Figure 1: Fitness versus the number of deleterious mutations.
figure 1

The main figure shows fitness as a function of the number of deleterious mutations under conditions of synergistic, multiplicative and antagonistic epistasis. The inset shows the strength of selection favouring an increased amount of sex as a function of the variance in epistasis (calculated from ref. 9), assuming that, on average, there is synergistic epistasis (necessary for sex to be advantageous).

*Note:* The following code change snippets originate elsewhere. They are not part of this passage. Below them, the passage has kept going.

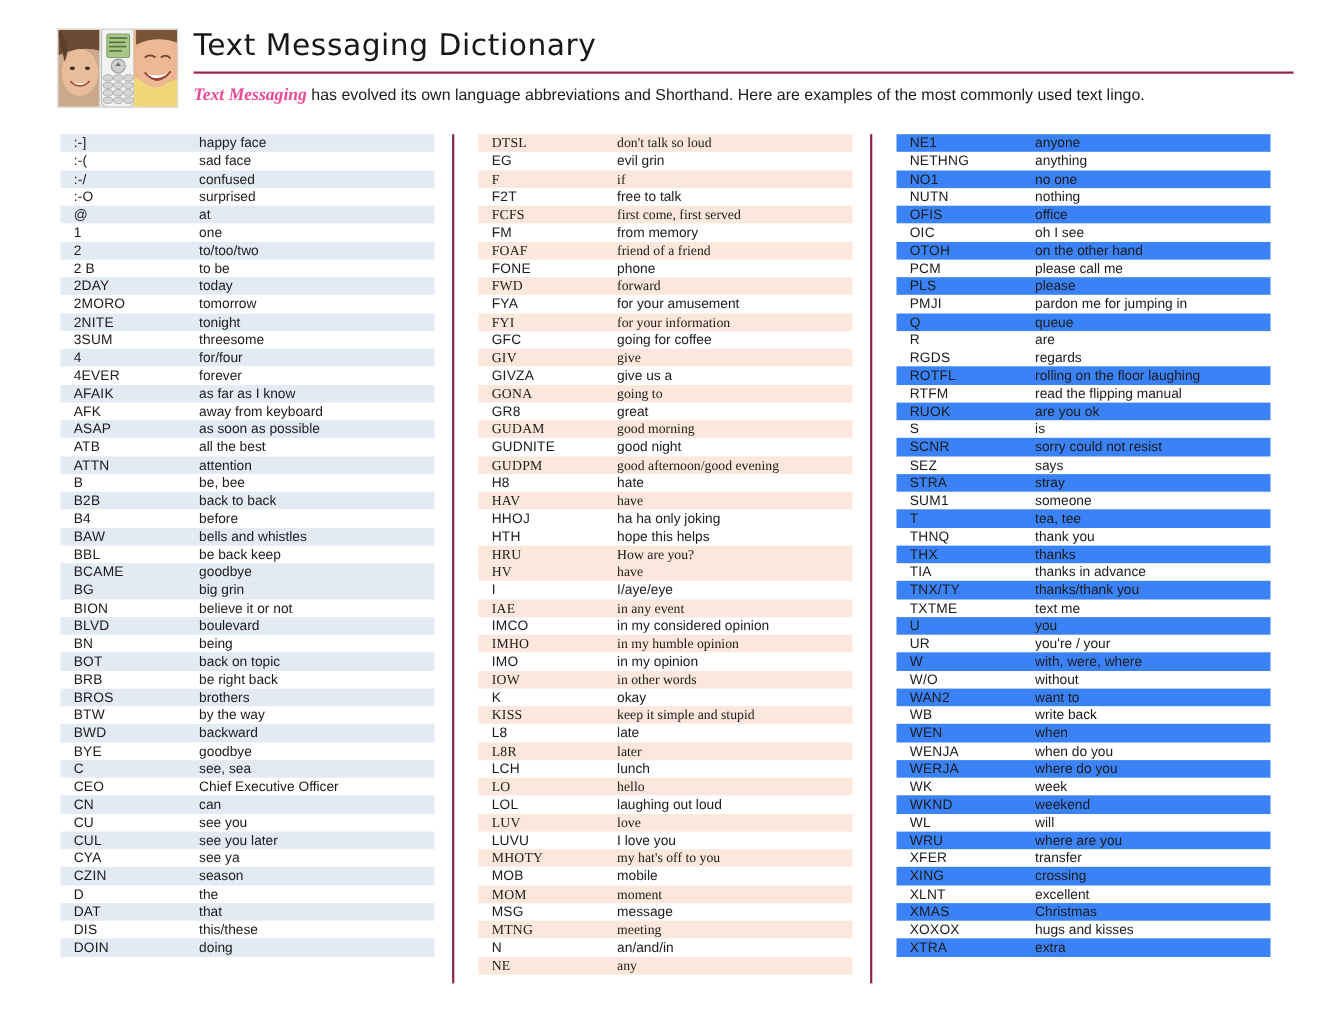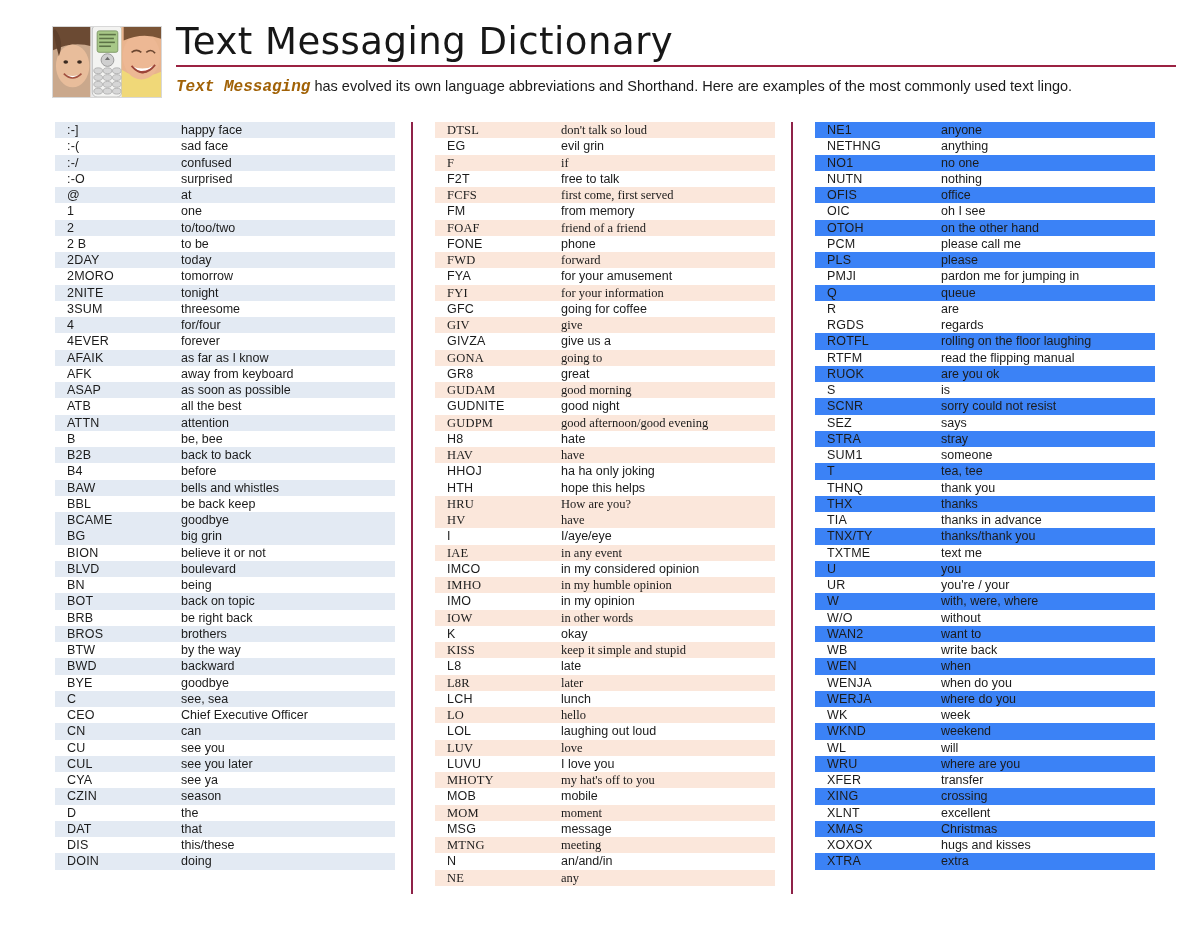--- a/index.html
+++ b/index.html
@@ -46,7 +46,7 @@
     width: 1000px;
   }
   #page-title {
-    font-size: 37px;
+    font-size: 27px;
     font-weight: 400;
     letter-spacing: 0.5px;
     color: #171717;

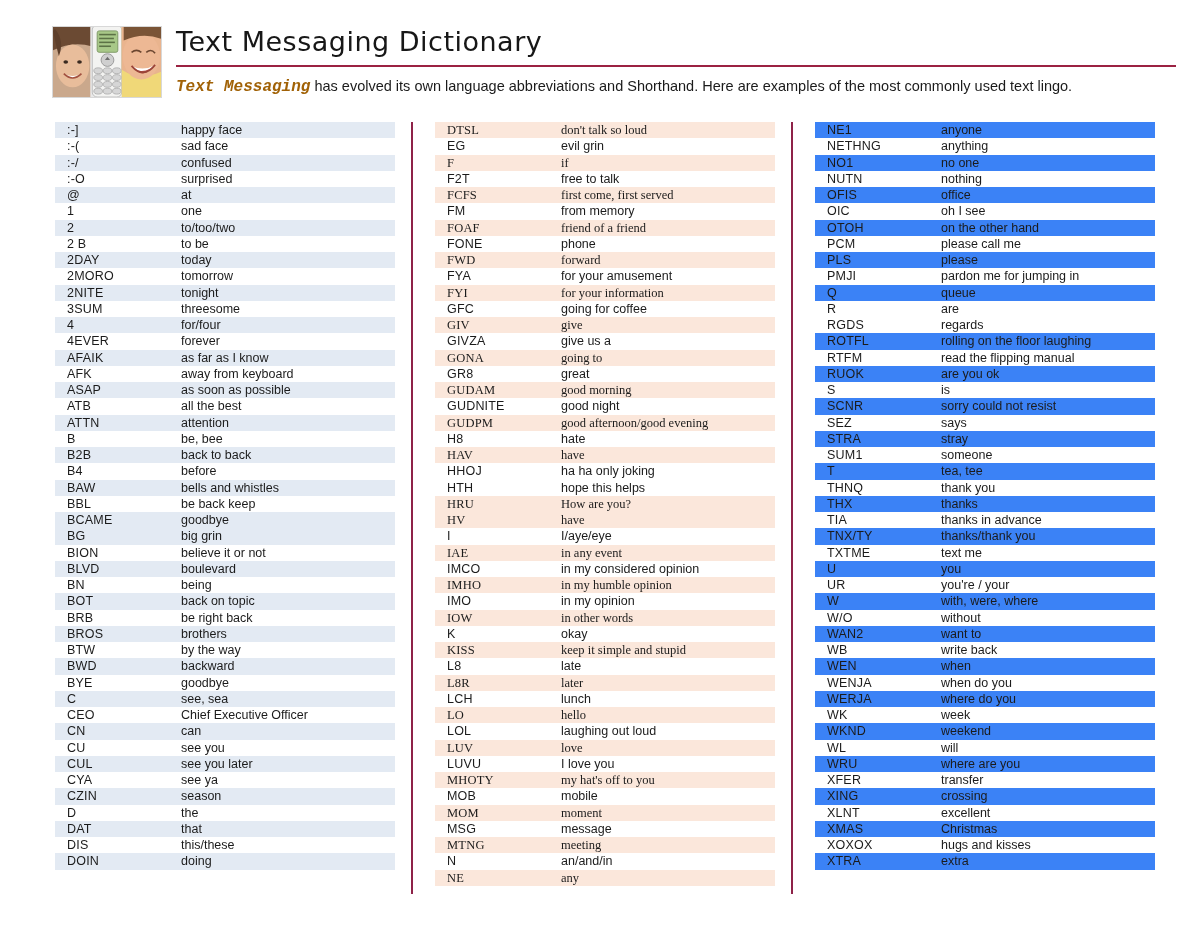--- a/index.html
+++ b/index.html
@@ -68,10 +68,10 @@
     white-space: nowrap;
   }
   #subtitle .emph {
-    font-family: Liberation Mono, monospace;
+    font-family: Liberation Serif, serif;
     font-style: italic;
     font-weight: 700;
-    color: #a16207;
+    color: #ec4899;
     font-size: 16px;
   }
 

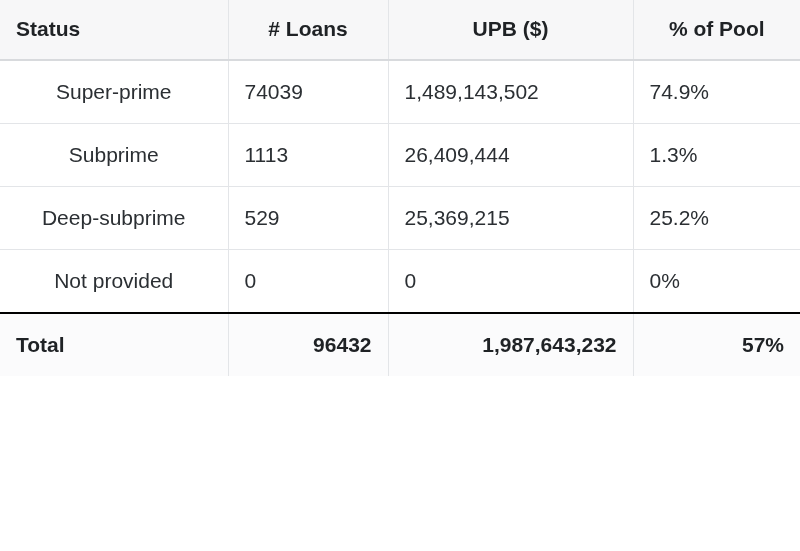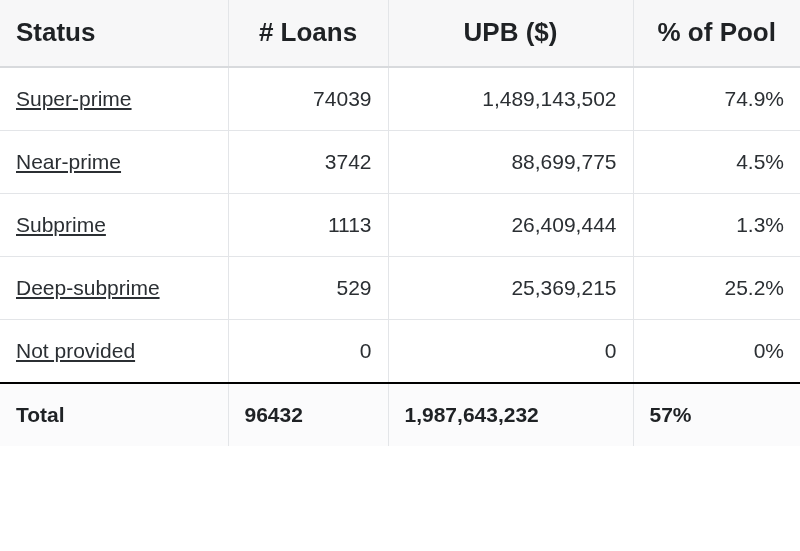--- a/index.html
+++ b/index.html
@@ -35,7 +35,7 @@
   thead th {
     background: #f7f7f8;
     font-weight: bold;
-    font-size: 26px;
+    font-size: 21px;
     color: #1f2225;
     padding: 17px 16px 18px 16px;
     border-bottom: 2px solid #d8dadd;

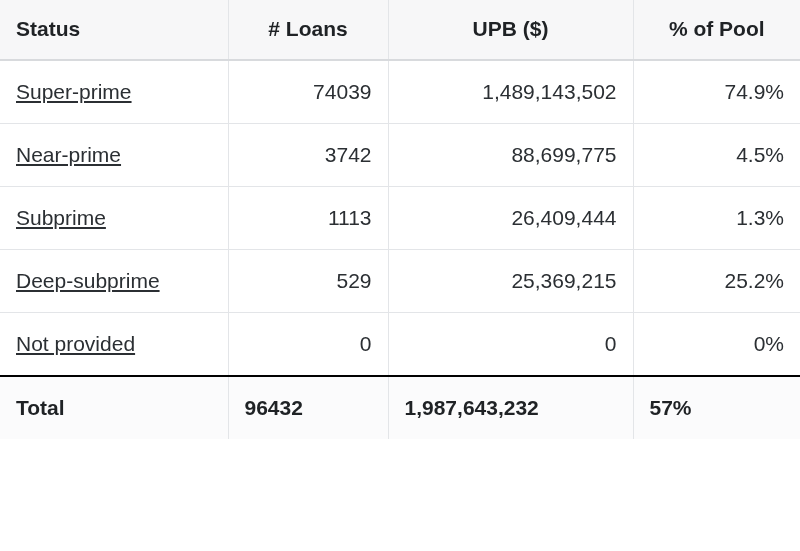--- a/index.html
+++ b/index.html
@@ -54,7 +54,7 @@
     box-sizing: border-box;
     white-space: nowrap;
   }
-  tbody td.cell-status { text-align: left; text-decoration: underline; }
+  tbody td.cell-status { text-align: center; }
   tbody td.cell-num    { text-align: right; }
 
   

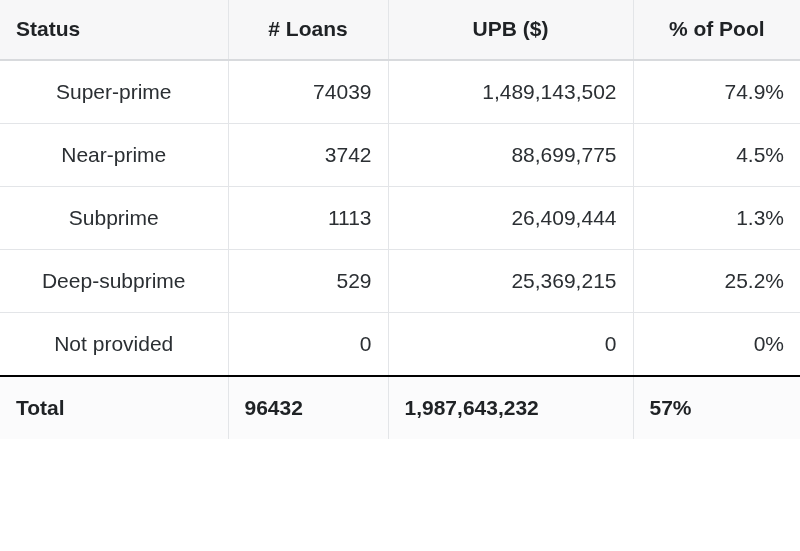--- a/index.html
+++ b/index.html
@@ -55,7 +55,7 @@
     white-space: nowrap;
   }
   tbody td.cell-status { text-align: center; }
-  tbody td.cell-num    { text-align: right; }
+  tbody td.cell-num    { }
 
   
   thead th:not(:last-child),

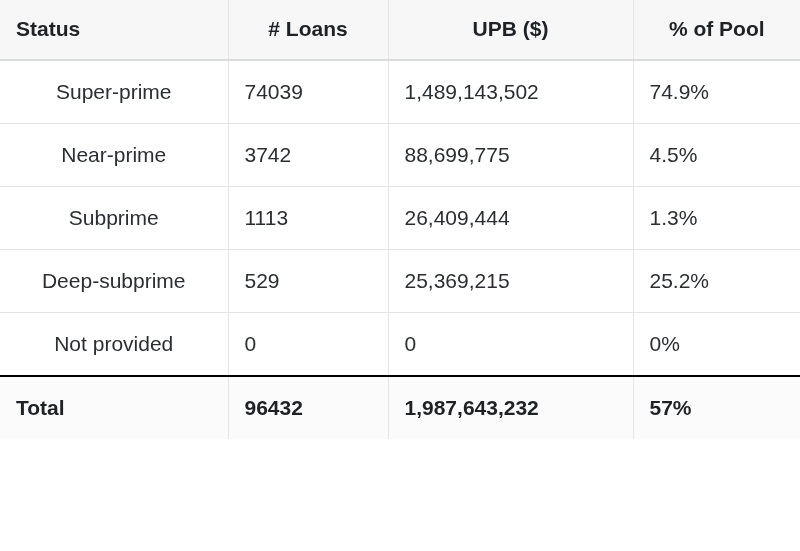--- a/index.html
+++ b/index.html
@@ -109,12 +109,6 @@
         <td class="cell-num">74.9%</td>
       </tr>
       <tr>
-        <td class="cell-status">Near-prime</td>
-        <td class="cell-num">3742</td>
-        <td class="cell-num">88,699,775</td>
-        <td class="cell-num">4.5%</td>
-      </tr>
-      <tr>
         <td class="cell-status">Subprime</td>
         <td class="cell-num">1113</td>
         <td class="cell-num">26,409,444</td>

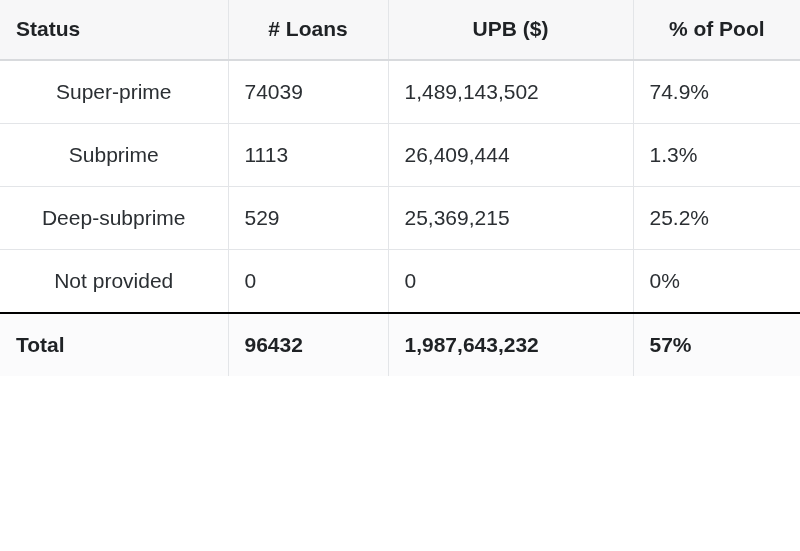--- a/index.html
+++ b/index.html
@@ -80,7 +80,7 @@
     margin-top: 31px;
   }
   tfoot td.cell-status { text-align: left; }
-  tfoot td.cell-num    { text-align: left; }
+  tfoot td.cell-num    { text-align: right; }
 </style>
 </head>
 <body>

Sex and recombination are able to evolve only when there is little variability in the amount of epistasis (shaded area).

One might object that, after all, E. coli bacteria rarely exchange genetic material11 and may not be subject to the type of genetic interactions typical of sexual organisms. There is, however, no obvious reason why genetic interactions in sexual eukaryotes should necessarily differ from those in E. coli — all cells must perform housekeeping tasks and use similar, often homologous, genes to do so. Perhaps sexual eukaryotes have evolved elaborate protective mechanisms that minimize the effects of a few mutations but fail under the burden of many mutations (resulting in synergistic epistasis). Or perhaps sexual eukaryotes face different metabolic demands compared with bacteria, such that the balance between enzyme pathways is altered and synergistic epistasis is made more common5. Studies similar to Elena and Lenski's, but in a number of different species, are needed to determine the nature and variety of genetic interactions — information that is of fundamental importance to both molecular and evolutionary biology.